Jeleniewski i Miesiąc w dobrych nastrojach przed niedzielnym meczem ligowym

W miniony czwartek Lubelski Węgiel KMŻ zmierzył się w treningu punktowanym z drużyną ŻKS ROW Rybnik. Przed "Koziołkami" wyjazd do Łodzi.

Czwartkowy trening punktowany, rozegrany w Rybniku, przy Gliwickiej 72, zakończył się wynikiem 63:27 dla gości z Lublina. Mimo tego, iż strata gospodarzy okazała się spora, to nie wynik spotkania był najważniejszy. - Zawody o charakterze treningowym i to było najważniejsze. Nie o wynik chodziło, tylko o samą jazdę. Nie wiem, czy ktoś inny chciał tutaj coś udowadniać, ja przyjechałem po prostu pojeździć, bo tej jazdy jeszcze jest mało. Są to przygotowania do sezonu i jak widać, było nieźle - powiedział po zawodach Daniel Jeleniewski.

Ekipa z Lublina na Górny Śląsk przyjechała w optymalnym, krajowym zestawieniu. Dla przybyłej siódemki zawodników z Lubelszczyzny, był to znakomity rodzaj treningu, podczas którego udowodnili, że ich forma stoi na wysokim poziomie. - Dzisiejszy trening to szukanie odpowiednich ustawień, by się dopasować do tego toru. W moim wykonaniu, na początku trochę błędów. W pierwszym biegu motor przerywał, później zrobiłem korekty i było już w miarę. Co wyścig próbowałem czego innego i wyciągałem wnioski. Najważniejsze było to, by móc się przejechać - skomentował Paweł Miesiąc.

Jeleniewski cieszy się z okazji do startów
Jeleniewski cieszy się z okazji do startów

W najbliższą niedzielę, zespół z Lublina wybiera się na mecz ligowy do Łodzi. Faworytem wydają się być gospodarze, którzy przed rokiem również rozgromili przyjezdnych z Lubelszczyzny. "Koziołki" nie tracą jednak nadziei i pragną walczyć o cenne punkty.
- Mamy najsłabsze notowania, ale myślę, że będziemy walczyć. Widać, że Maciek, Rafał, Karol, czy Paweł tak naprawdę są przygotowani, także my zaczniemy walczyć i mam nadzieję, że w końcu zostaniemy docenieni. W drużynie panuje dobra atmosfera.
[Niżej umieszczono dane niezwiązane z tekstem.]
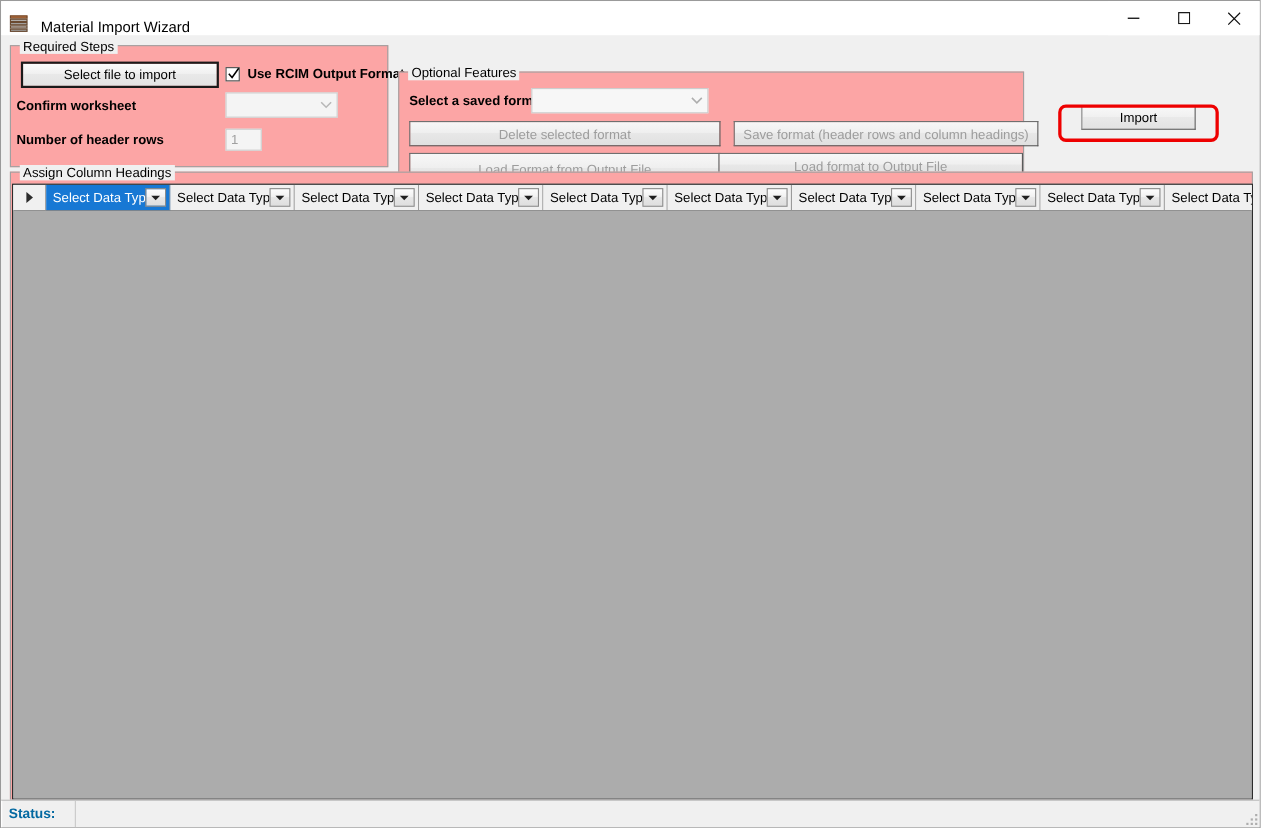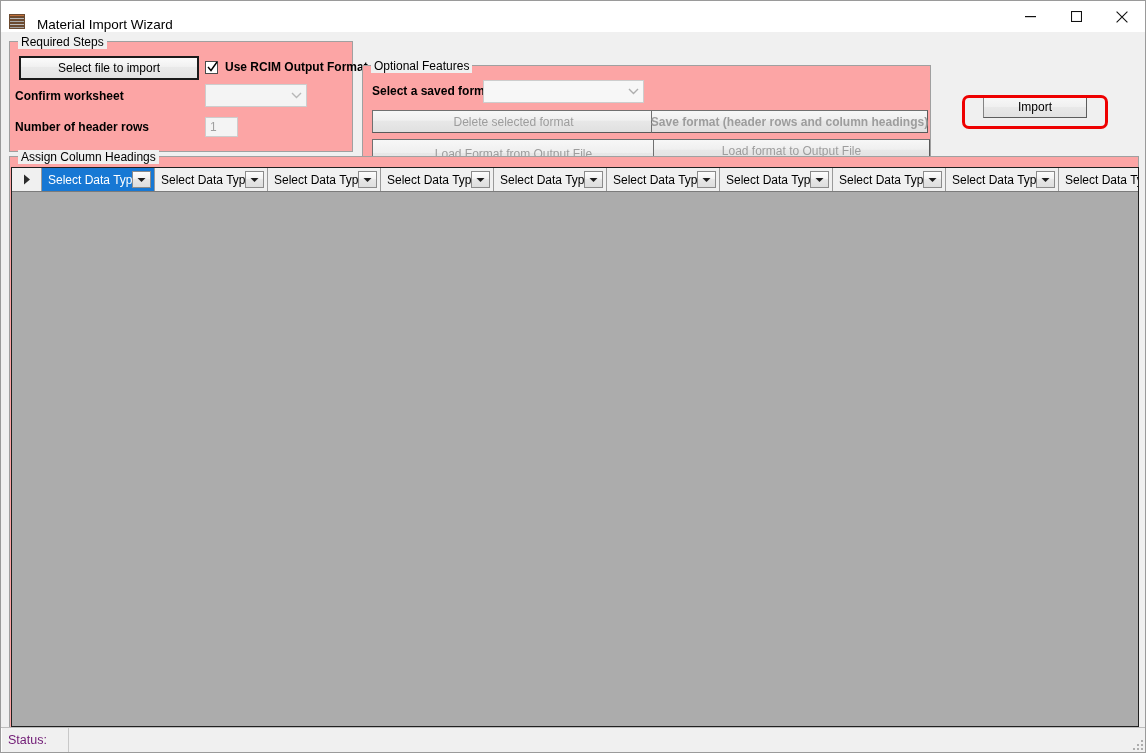--- a/index.html
+++ b/index.html
@@ -223,21 +223,21 @@
     display: flex;
     align-items: center;
   }
   #txt-header-rows { left: 195px; top: 75px; width: 33px; height: 20px; }
 
   
   #lbl-saved-format { position: absolute; left: 9px; top: 18px; font-weight: bold; }
   #combo-saved-format { left: 120px; top: 14px; width: 161px; height: 23px; background:#f7f7f7; }
   #btn-delete-format { left: 9px;   top: 44px; width: 283px; height: 23px; }
   #btn-load-format   { left: 9px;   top: 73px; width: 283px; height: 30px; }
-  #btn-save-format   { left: 288px; top: 44px; width: 277px; height: 23px; font-weight: bold; }
+  #btn-save-format   { left: 304px; top: 44px; width: 277px; height: 23px; }
   #btn-save-output   { left: 290px; top: 73px; width: 277px; height: 23px; }
 
   
   #import-annotation {
     position: absolute;
     left: 961px; top: 63px;
     width: 146px; height: 34px;
     border: 3px solid #ee0000;
     border-radius: 7px;
     box-sizing: border-box;
@@ -364,22 +364,22 @@
     align-items: stretch;
     position: relative;
   }
   .status-panel {
     display: flex;
     align-items: center;
     border-right: 1px solid #c8c8c8;
     border-left: 1px solid #ffffff;
     padding: 0 8px 0 6px;
     font-size: 12.5px;
-    font-weight: normal;
-    color: #701a75;
+    font-weight: bold;
+    color: #0369a1;
     white-space: nowrap;
   }
   #status-panel-1 { width: 52px; }
   #status-panel-2 { width: 130px; }
   #status-filler { flex: 1 1 auto; }
   #resize-grip {
     position: absolute;
     right: 2px; bottom: 2px;
     width: 13px; height: 13px;
   }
Właściwie wszyscy znamy się od bardzo dawna, spotykaliśmy się już od wieku juniora, także myślę, że będzie dobrze

- powiedział Jeleniewski.

Paweł Miesiąc, liczy na to, że Lubelski Węgiel KMŻ zaprezentuje się jak najlepiej. Zależy mu na tym, by drużyna dobrze się zgrała i wspólnie przeżywała każdy upadek i triumf. - To jest pierwszy mecz ligowy, każdy może zaskoczyć, każdy może zawieść. My spróbujemy pojechać po wygraną i pokazać się z jak najlepszej strony. Pierwszy pojedynek, więc jest o co walczyć. Jeśli chodzi o drużynę, myślę, że powoli się zgrywamy. Oby w lidze razem wygrywać i jechać do przodu - tłumaczył Paweł Miesiąc.